_What you are asked to do_: Go through the data below line by line and report how many lines contain "natural", giving only that figure.

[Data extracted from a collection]
····················
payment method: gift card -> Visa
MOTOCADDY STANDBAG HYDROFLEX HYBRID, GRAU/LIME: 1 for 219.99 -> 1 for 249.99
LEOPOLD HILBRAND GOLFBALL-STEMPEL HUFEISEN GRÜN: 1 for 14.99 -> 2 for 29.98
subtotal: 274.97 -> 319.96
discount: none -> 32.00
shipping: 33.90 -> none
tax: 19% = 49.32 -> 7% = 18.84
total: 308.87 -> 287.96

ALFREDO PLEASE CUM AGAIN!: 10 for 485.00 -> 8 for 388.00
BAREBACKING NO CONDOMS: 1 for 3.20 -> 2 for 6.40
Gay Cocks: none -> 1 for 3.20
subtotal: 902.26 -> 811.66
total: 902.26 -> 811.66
····················
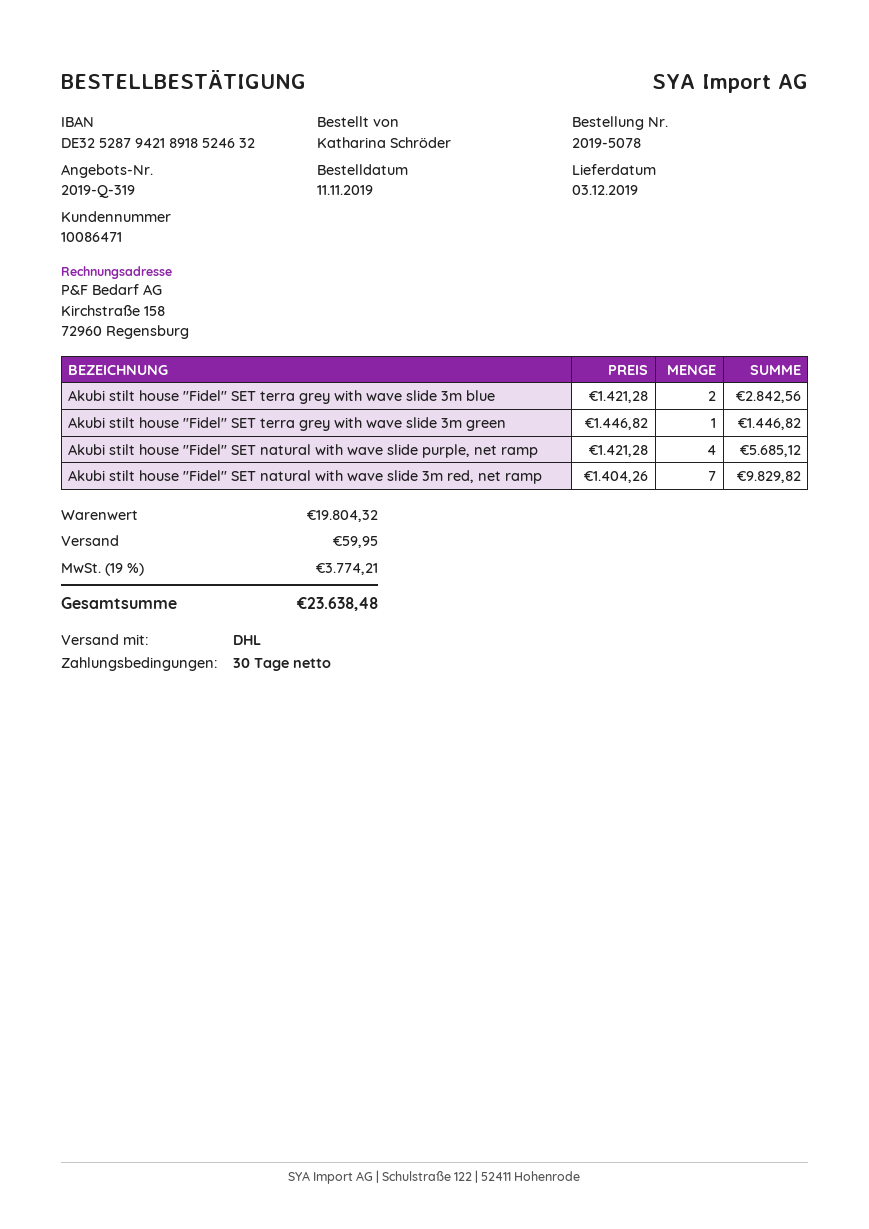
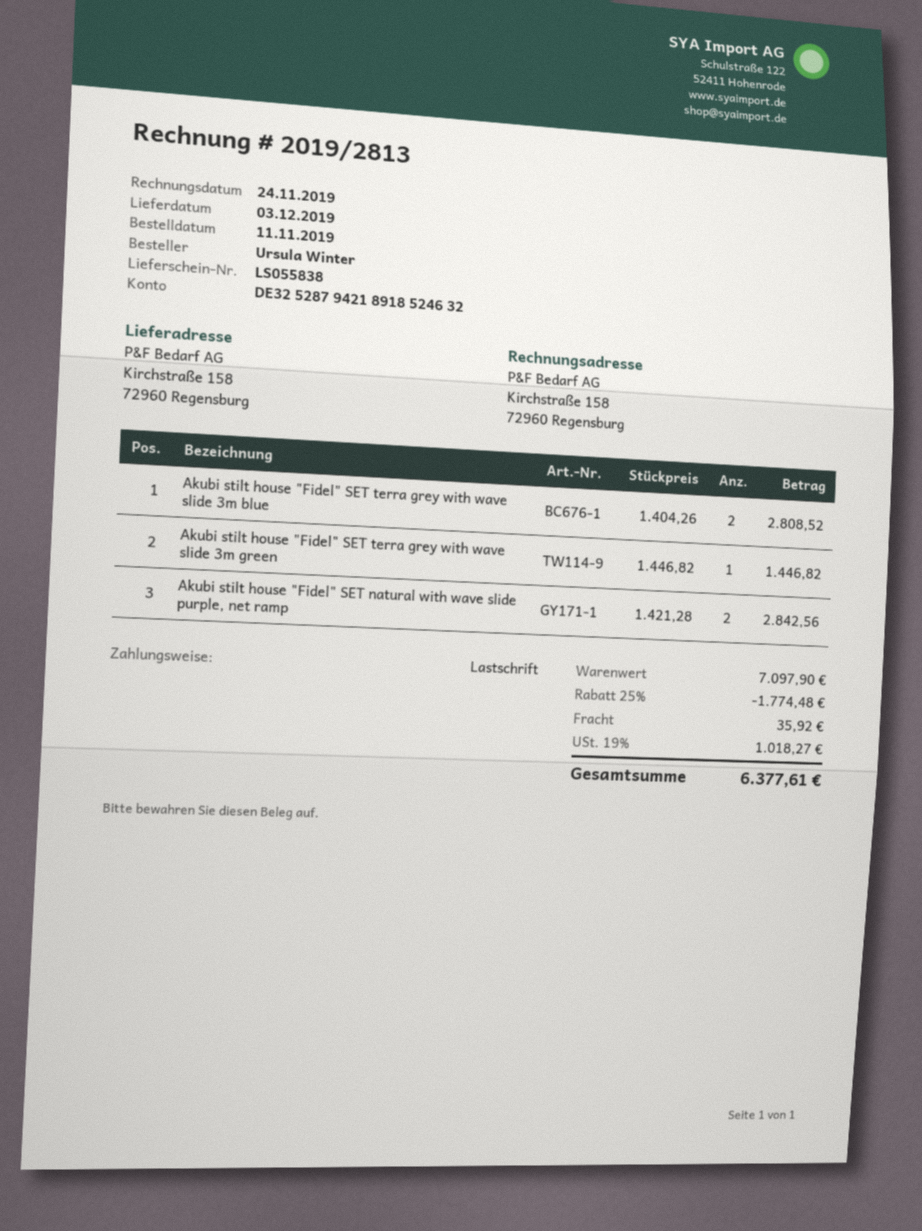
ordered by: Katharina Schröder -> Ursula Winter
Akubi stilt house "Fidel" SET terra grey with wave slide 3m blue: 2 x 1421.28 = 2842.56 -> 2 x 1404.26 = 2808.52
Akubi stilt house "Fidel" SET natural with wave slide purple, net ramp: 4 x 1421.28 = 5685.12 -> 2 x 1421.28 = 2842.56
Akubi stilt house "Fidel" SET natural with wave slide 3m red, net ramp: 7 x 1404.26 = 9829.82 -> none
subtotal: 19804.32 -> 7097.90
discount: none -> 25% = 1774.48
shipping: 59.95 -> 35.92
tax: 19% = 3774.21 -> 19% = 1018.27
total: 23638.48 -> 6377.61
····················
_Response area_: 2